Besides which, I think you are not talking about the same thing that privately educated people are talking about... it is precisely the failure of large numbers of state educated people to push themselves ferociously to the top of the corporate pile, or the legal profession, or the medical profession, etc, that is being bemoaned by the powers that be.

Bonsoir · 21/12/2012 10:03

"The facts say that poor children currently do less well in education than better off ones."

The correlation between poverty and lower academic achievement doesn't mean that poverty is 100% the cause of that lower academic achievement.

Offred · 21/12/2012 10:07

To me the advantage of private education in those terms, getting to the top of the corporate ladder stuff, is the networking not the grades or the "potential" that is brought out in the child. People who "get to the top" all too often come from the "right" families, go to the "right" schools, have the "right" amount of wealth or privilege are the "right" colour and "right" gender and know the "right" people. Just because sometimes the system allows one or two people through does not mean it is fair, those people are to maintain the pretence of a meritocracy...

CaseyShraeger · 21/12/2012 10:21

"For many years I worked in an exceedingly stressful environment where life and death decisions were being regularly made and staff experienced daily threats of violence often involving guns and and knifes. . I loved it as did my colleagues"

There's a big difference between constant stress during childhood while brains and personalities are still being formed and some adults' being quite happy with high-stress environments. Also, did you go from a stressful working environment to a stressful home environment?
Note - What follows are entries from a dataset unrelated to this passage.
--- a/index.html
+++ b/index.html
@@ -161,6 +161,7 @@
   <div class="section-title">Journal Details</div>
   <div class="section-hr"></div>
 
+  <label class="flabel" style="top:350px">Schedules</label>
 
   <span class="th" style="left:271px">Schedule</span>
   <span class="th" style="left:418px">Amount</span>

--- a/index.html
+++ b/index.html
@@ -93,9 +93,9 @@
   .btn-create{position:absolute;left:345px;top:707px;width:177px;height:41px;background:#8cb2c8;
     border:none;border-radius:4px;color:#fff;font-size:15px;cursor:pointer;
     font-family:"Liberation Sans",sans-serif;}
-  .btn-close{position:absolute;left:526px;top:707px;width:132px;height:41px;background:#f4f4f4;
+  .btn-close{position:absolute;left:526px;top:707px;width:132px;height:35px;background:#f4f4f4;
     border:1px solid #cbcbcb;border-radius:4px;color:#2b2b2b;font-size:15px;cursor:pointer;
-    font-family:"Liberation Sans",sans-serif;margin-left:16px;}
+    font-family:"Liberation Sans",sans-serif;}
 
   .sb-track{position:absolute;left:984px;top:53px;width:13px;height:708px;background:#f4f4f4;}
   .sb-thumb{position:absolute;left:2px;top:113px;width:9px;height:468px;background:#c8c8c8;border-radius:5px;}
If a child is being seriously over-hothoused the stress is going to permeate their whole lives without a break (the "without a break" being part of the problem).

Offred · 21/12/2012 10:28

Also there is a difference between chosen self-imposed stress and stress imposed on you by a parent.

CaseyShraeger · 21/12/2012 10:29

"With FSM you can't even argue that the poor are hampered by the lack of nutritious food."
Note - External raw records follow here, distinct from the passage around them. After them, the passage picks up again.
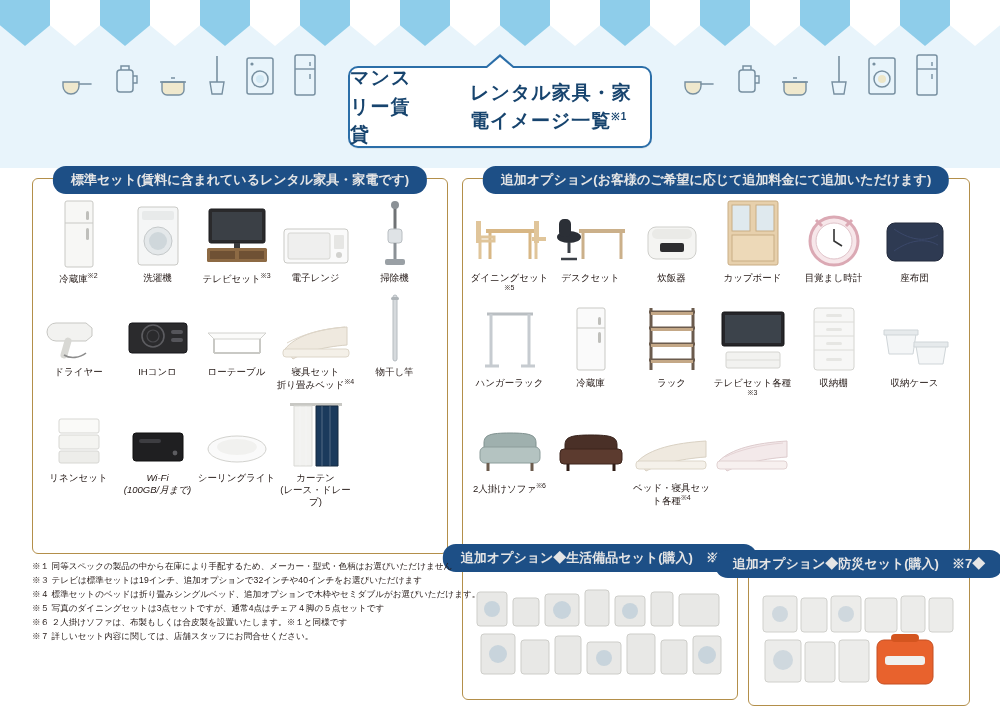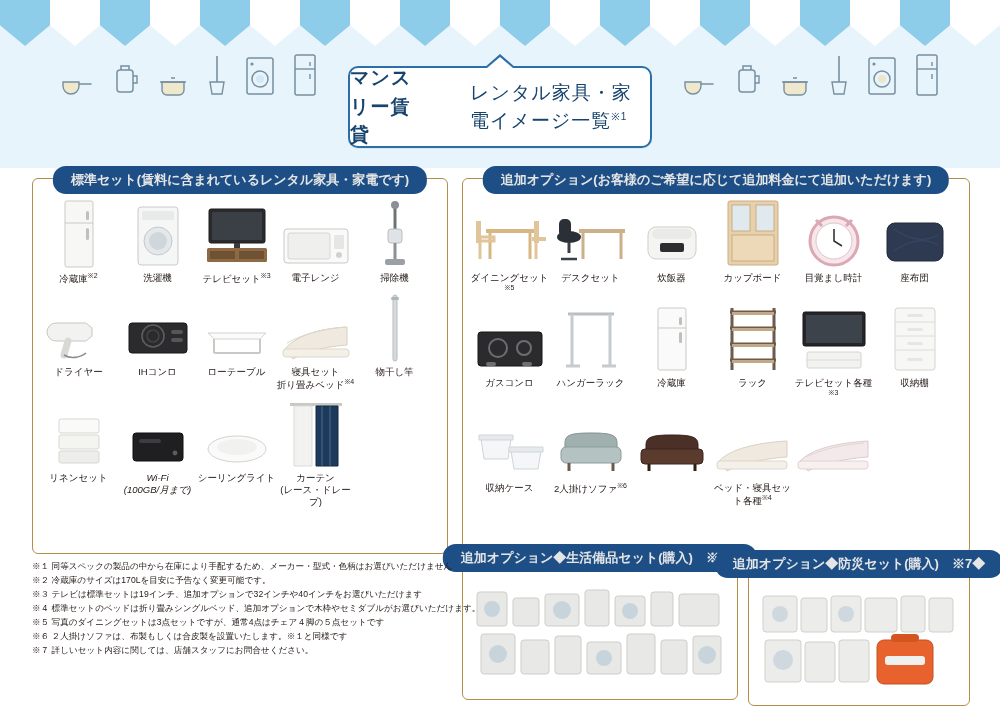--- a/index.html
+++ b/index.html
@@ -42,7 +42,7 @@
     border-bottom:11px solid #ffffff;
   }
   .title-l1{font-size:19px;font-weight:bold;color:#17446e;letter-spacing:1px;line-height:1.5;}
-  .title-l2{font-size:19px;font-weight:normal;color:#17446e;letter-spacing:1px;line-height:1.5;padding-left:40px;}
+  .title-l2{font-size:19px;font-weight:bold;color:#17446e;letter-spacing:1px;line-height:1.5;padding-left:40px;}
   .title-l2 .sup{font-size:10px;vertical-align:super;}
 
   

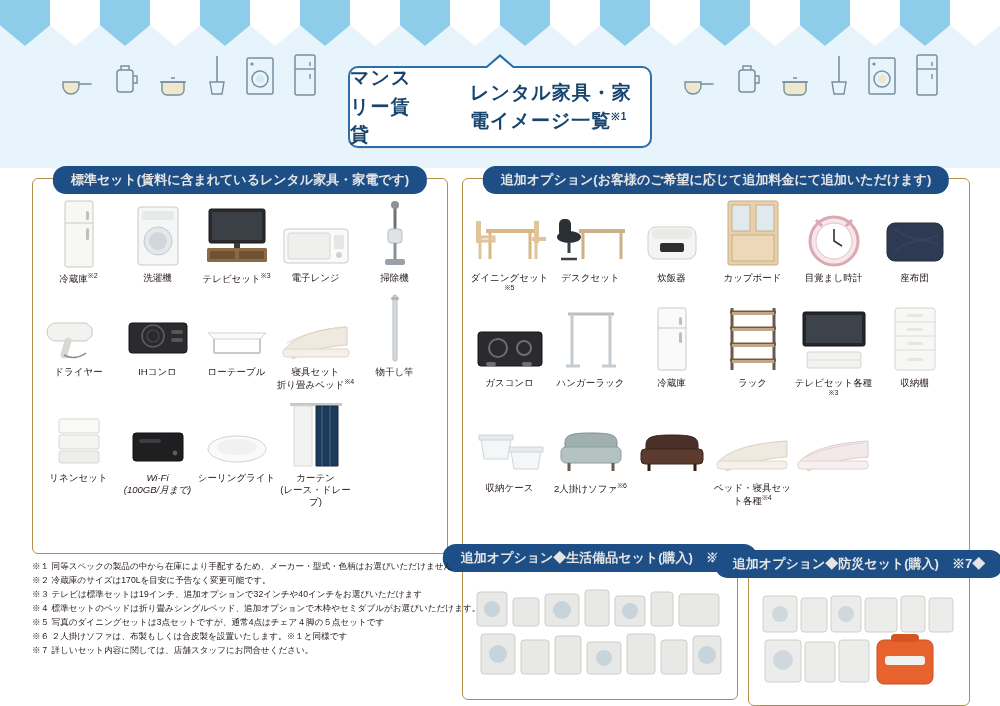--- a/index.html
+++ b/index.html
@@ -455,18 +455,6 @@
         <div class="cap"><span>座布団</span></div>
       </div>
 
-      <div class="cell">
-        <div class="thumb">
-          <svg width="72" height="50" viewBox="0 0 72 50">
-              <rect x="4" y="8" width="64" height="34" rx="3" fill="#2b2b2d" stroke="#141416"></rect>
-              <circle cx="24" cy="24" r="9" fill="none" stroke="#6d6d72" stroke-width="2"></circle>
-              <circle cx="50" cy="24" r="7" fill="none" stroke="#6d6d72" stroke-width="2"></circle>
-              <rect x="12" y="38" width="10" height="4" rx="2" fill="#6d6d72"></rect>
-              <rect x="48" y="38" width="10" height="4" rx="2" fill="#6d6d72"></rect>
-            </svg>
-        </div>
-        <div class="cap"><span>ガスコンロ</span></div>
-      </div>
 
       <div class="cell">
         <div class="thumb">

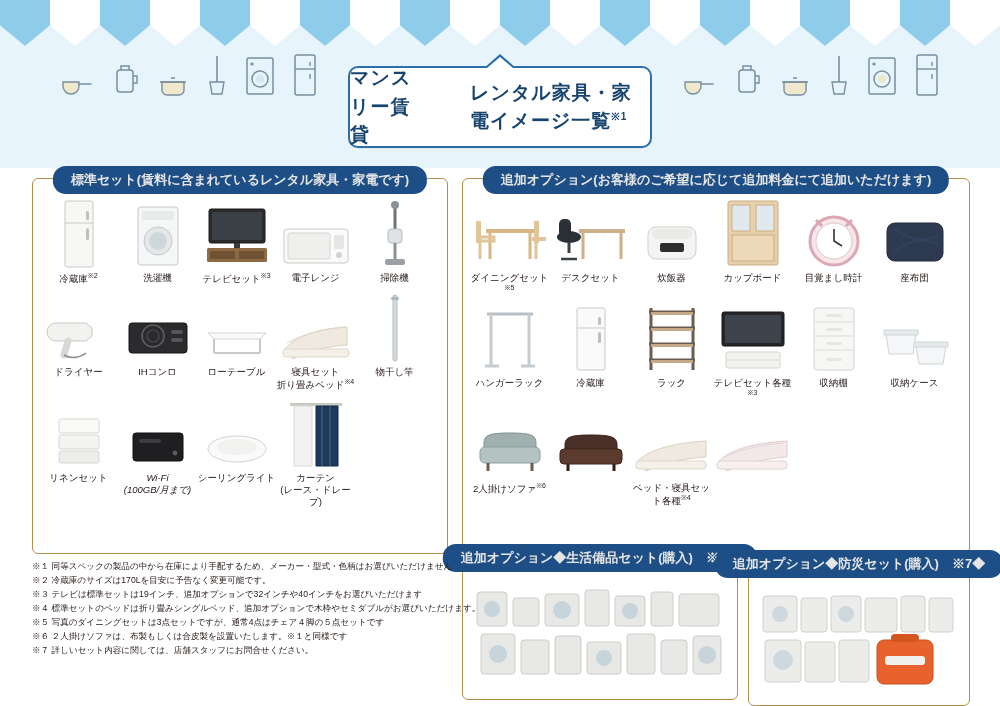--- a/index.html
+++ b/index.html
@@ -653,7 +653,6 @@
 
   <div class="notes">
     <div>※１ 同等スペックの製品の中から在庫により手配するため、メーカー・型式・色柄はお選びいただけません</div>
-    <div>※２ 冷蔵庫のサイズは170Lを目安に予告なく変更可能です。</div>
     <div>※３ テレビは標準セットは19インチ、追加オプションで32インチや40インチをお選びいただけます</div>
     <div>※４ 標準セットのベッドは折り畳みシングルベッド、追加オプションで木枠やセミダブルがお選びいただけます。</div>
     <div>※５ 写真のダイニングセットは3点セットですが、通常4点はチェア４脚の５点セットです</div>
Well, they get 190 meals out of 1095 meals required in a year provided - that's about 17% of their meals (leaving aside questions over how nutritious school meals actually are).

Offred · 21/12/2012 10:34

Lots of people don't claim FSM because of the stigma and actually having seen what they are made from and where they come from there is no way I'd put my dc on hot dinners because they are, at my school, made from the poorest quality ingredients full of chemicals and made offsite, kept warm and transported between schools. I don't think they are particularly healthy.

rabbitstew · 21/12/2012 10:36

I think FSM can be a packed lunch, can't they? I don't think being guaranteed a sandwich a day whilst at school guarantees you get all the nutrients you need.

wordfactory · 21/12/2012 10:47

Whilst I think abject poverty obviously does have an impact on children's outcomes, I'd say that is true of allsphweres of their lives. The underclass have poor outcomes in respect of health, mortality...everyhting.

What I think is more shocking/interesting is the differences in outcomes between the wealthy and the middle.

The middle don't live in overcrowded damp accommodation. They aren't hungry or cold. Their DC arent neglected. And yet the outcomes for their DC are getting worse...many of them will live in far less comfortabkle circumstances than their parents.

seeker · 21/12/2012 10:48

The FSM comment was particularly crass.

seeker · 21/12/2012 10:49

"The middle don't live in overcrowded damp accommodation. They aren't hungry or cold. Their DC arent neglected. And yet the outcomes for their DC are getting worse...many of them will live in far less comfortabkle circumstances than their parents."

But that's not due to education is it? It's due to global economic circumstqnces.